• **EXERCISE**
If a line in the entries below includes the string "column", copy it out.

• **LISTED ENTRIES**
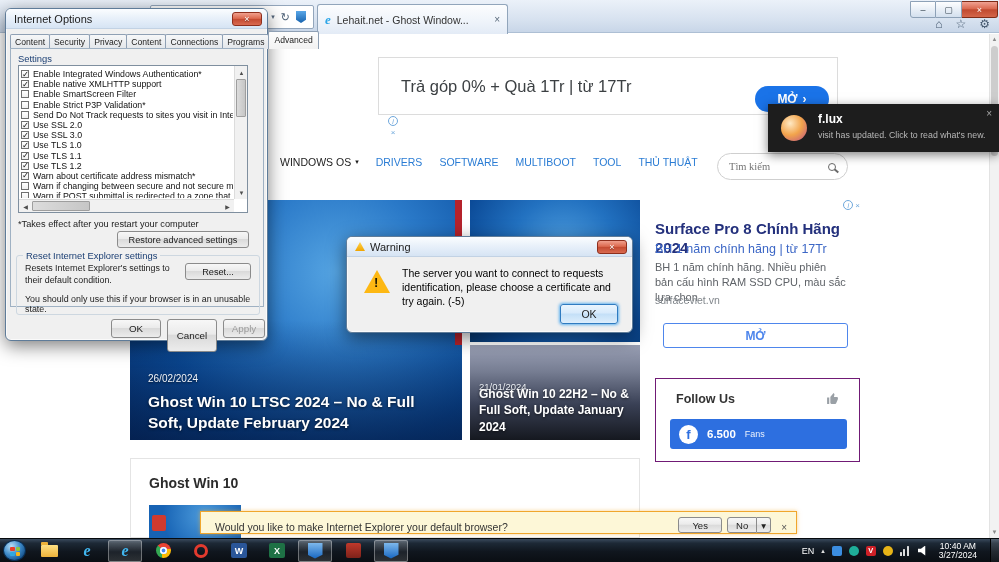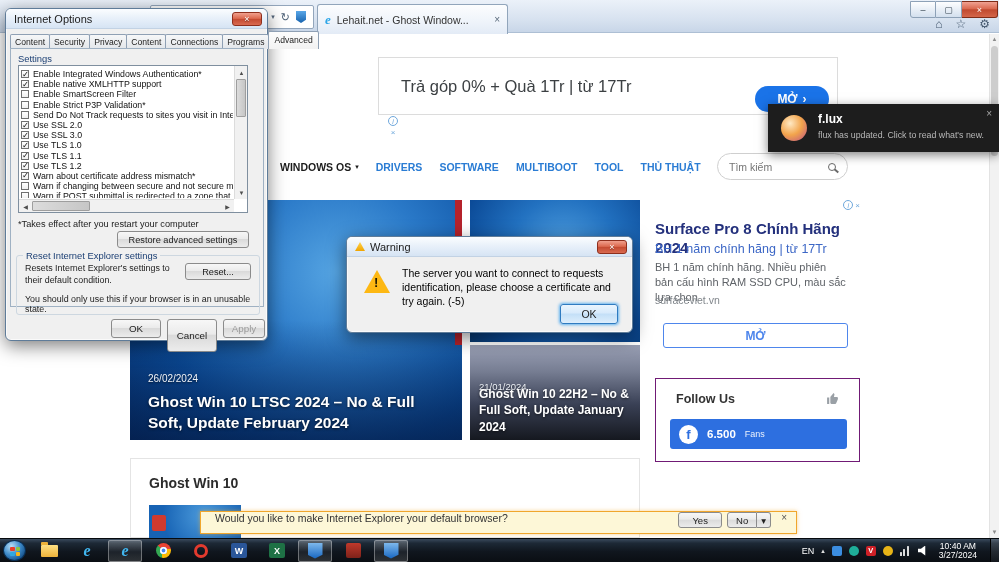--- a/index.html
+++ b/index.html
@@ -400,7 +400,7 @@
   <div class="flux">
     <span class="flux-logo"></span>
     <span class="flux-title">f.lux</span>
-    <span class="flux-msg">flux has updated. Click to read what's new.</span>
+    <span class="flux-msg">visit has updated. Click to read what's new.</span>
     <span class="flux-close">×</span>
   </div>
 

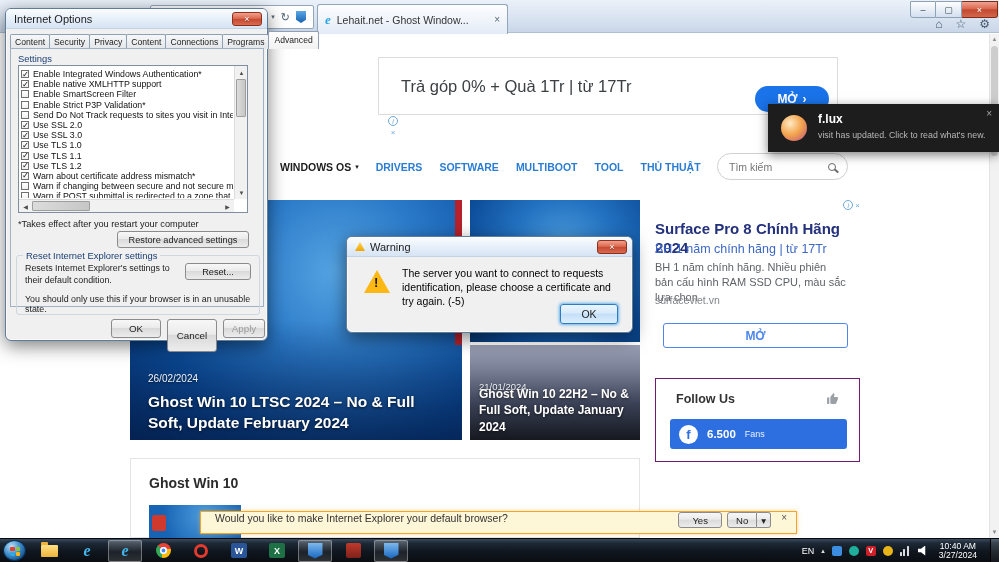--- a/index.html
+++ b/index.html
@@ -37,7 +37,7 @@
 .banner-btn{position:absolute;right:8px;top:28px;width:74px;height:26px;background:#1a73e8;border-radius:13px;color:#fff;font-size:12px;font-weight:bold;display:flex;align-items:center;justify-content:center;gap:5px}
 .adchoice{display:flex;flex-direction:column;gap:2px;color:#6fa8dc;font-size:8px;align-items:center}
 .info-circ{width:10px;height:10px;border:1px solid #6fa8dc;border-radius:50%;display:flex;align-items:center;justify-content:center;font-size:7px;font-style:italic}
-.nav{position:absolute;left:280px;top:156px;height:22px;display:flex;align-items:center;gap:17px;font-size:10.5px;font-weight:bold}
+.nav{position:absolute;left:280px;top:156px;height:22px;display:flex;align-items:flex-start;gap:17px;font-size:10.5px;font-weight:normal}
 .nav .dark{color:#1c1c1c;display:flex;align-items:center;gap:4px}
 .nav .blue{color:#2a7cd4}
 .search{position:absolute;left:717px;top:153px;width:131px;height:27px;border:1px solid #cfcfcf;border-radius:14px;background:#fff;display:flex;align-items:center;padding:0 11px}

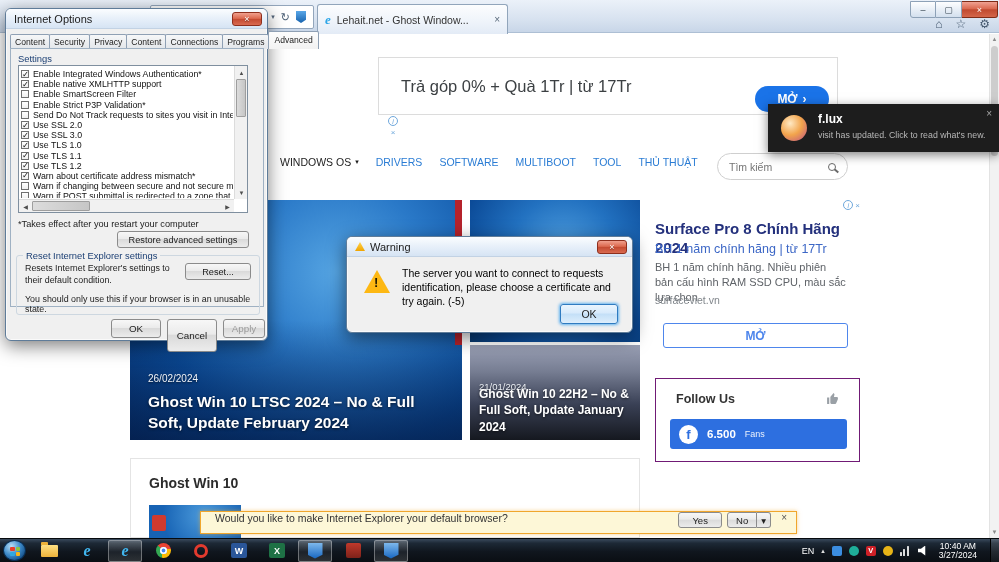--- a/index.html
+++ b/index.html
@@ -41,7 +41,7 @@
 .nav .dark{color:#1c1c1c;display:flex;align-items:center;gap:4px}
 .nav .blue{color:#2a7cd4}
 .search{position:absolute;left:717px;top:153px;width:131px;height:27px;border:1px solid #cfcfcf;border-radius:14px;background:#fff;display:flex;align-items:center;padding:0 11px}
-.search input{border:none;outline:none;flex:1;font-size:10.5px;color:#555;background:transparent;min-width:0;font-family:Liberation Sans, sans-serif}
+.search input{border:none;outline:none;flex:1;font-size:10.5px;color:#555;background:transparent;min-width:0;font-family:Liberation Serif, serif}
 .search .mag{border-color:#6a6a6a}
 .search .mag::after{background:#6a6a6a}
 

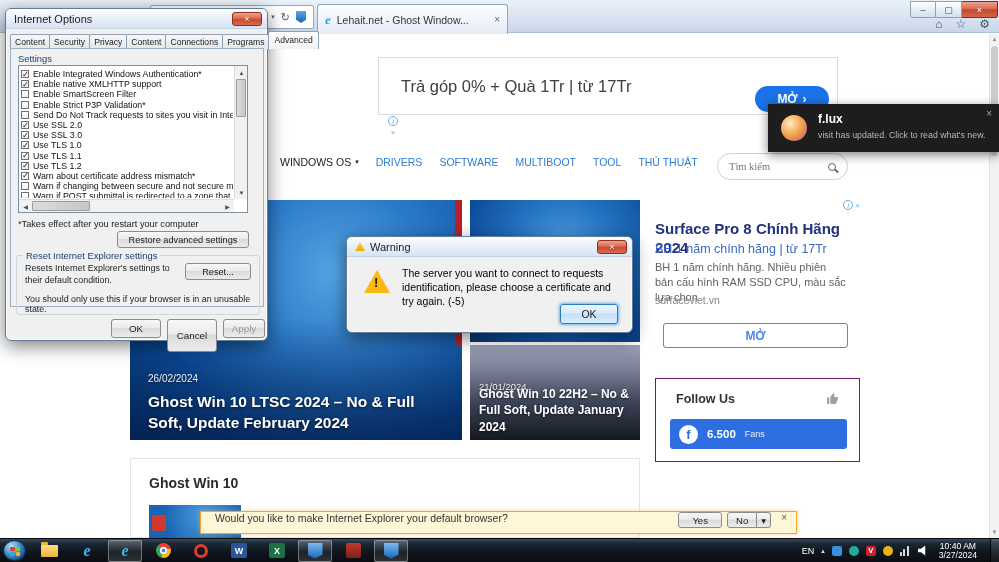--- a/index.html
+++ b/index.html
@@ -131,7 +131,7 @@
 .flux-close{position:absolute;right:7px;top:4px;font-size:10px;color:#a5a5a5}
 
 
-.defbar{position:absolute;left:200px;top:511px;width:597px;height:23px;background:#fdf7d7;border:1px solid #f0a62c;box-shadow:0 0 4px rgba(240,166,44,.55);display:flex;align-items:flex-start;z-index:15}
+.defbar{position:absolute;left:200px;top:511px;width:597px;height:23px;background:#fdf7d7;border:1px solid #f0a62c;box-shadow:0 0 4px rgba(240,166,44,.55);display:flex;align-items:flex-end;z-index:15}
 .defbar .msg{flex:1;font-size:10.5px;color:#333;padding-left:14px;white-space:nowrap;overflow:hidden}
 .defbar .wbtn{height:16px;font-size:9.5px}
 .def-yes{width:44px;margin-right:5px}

--

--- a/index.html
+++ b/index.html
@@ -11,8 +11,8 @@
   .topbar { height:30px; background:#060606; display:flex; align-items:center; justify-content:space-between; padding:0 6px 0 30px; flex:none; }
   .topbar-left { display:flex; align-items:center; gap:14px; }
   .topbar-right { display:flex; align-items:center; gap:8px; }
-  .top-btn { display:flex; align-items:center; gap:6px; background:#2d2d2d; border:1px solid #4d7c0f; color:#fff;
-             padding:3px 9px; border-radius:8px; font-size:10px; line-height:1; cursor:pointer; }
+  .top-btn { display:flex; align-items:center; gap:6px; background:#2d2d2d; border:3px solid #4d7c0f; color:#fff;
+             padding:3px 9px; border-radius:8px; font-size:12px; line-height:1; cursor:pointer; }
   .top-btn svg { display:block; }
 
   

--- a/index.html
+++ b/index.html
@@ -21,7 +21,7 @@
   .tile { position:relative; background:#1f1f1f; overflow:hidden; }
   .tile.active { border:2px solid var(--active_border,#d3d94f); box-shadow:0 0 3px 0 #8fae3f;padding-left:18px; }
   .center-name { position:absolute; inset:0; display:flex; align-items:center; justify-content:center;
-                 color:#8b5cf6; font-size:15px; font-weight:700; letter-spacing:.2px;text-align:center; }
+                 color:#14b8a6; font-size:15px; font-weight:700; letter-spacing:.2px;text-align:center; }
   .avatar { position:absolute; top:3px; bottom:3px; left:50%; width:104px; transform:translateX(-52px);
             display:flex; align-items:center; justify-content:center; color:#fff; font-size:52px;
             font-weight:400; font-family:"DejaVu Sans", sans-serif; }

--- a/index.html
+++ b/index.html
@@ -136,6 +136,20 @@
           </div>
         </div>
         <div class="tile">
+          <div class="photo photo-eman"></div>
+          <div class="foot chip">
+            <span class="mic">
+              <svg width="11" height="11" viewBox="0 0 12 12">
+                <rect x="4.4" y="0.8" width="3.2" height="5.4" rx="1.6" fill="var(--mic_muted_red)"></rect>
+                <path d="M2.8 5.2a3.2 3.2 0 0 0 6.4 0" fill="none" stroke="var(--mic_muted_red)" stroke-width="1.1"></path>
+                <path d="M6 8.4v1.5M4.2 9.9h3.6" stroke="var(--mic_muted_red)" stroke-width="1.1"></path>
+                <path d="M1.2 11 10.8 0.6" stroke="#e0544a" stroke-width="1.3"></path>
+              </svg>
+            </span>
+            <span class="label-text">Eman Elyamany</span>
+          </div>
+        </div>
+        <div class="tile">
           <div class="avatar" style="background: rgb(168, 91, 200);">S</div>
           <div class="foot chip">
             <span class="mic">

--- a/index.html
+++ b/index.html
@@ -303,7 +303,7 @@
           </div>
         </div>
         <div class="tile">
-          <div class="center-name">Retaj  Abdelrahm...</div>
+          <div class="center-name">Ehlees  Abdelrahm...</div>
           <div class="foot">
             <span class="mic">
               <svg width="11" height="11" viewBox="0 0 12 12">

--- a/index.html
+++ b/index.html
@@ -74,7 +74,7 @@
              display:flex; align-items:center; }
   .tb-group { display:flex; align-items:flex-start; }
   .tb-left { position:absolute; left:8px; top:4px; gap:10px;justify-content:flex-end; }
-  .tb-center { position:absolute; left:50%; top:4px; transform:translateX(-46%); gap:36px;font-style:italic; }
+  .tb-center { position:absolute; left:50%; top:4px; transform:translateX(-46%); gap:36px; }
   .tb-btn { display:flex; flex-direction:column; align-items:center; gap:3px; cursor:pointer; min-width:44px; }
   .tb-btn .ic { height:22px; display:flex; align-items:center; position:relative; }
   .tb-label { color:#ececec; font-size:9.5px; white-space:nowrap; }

• **RESPONSE AREA**
 .adchoice{display:flex;flex-direction:column;gap:2px;color:#6fa8dc;font-size:8px;align-items:center}
   .tb-btn { display:flex; flex-direction:column; align-items:center; gap:3px; cursor:pointer; min-width:44px; }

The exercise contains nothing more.